PROVIDED RECORDS:
..........
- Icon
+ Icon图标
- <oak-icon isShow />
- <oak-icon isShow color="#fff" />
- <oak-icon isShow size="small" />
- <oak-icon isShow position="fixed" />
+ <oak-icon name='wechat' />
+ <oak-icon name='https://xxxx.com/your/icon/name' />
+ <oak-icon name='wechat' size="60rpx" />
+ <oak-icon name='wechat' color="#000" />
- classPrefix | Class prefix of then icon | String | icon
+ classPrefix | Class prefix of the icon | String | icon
..........
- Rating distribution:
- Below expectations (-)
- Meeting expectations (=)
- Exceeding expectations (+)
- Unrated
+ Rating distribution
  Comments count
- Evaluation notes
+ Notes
..........
WHAT TO WORK ON:
Tally the lines above that include "classPrefix"; give only the tally.

EXERCISE RESULT:
2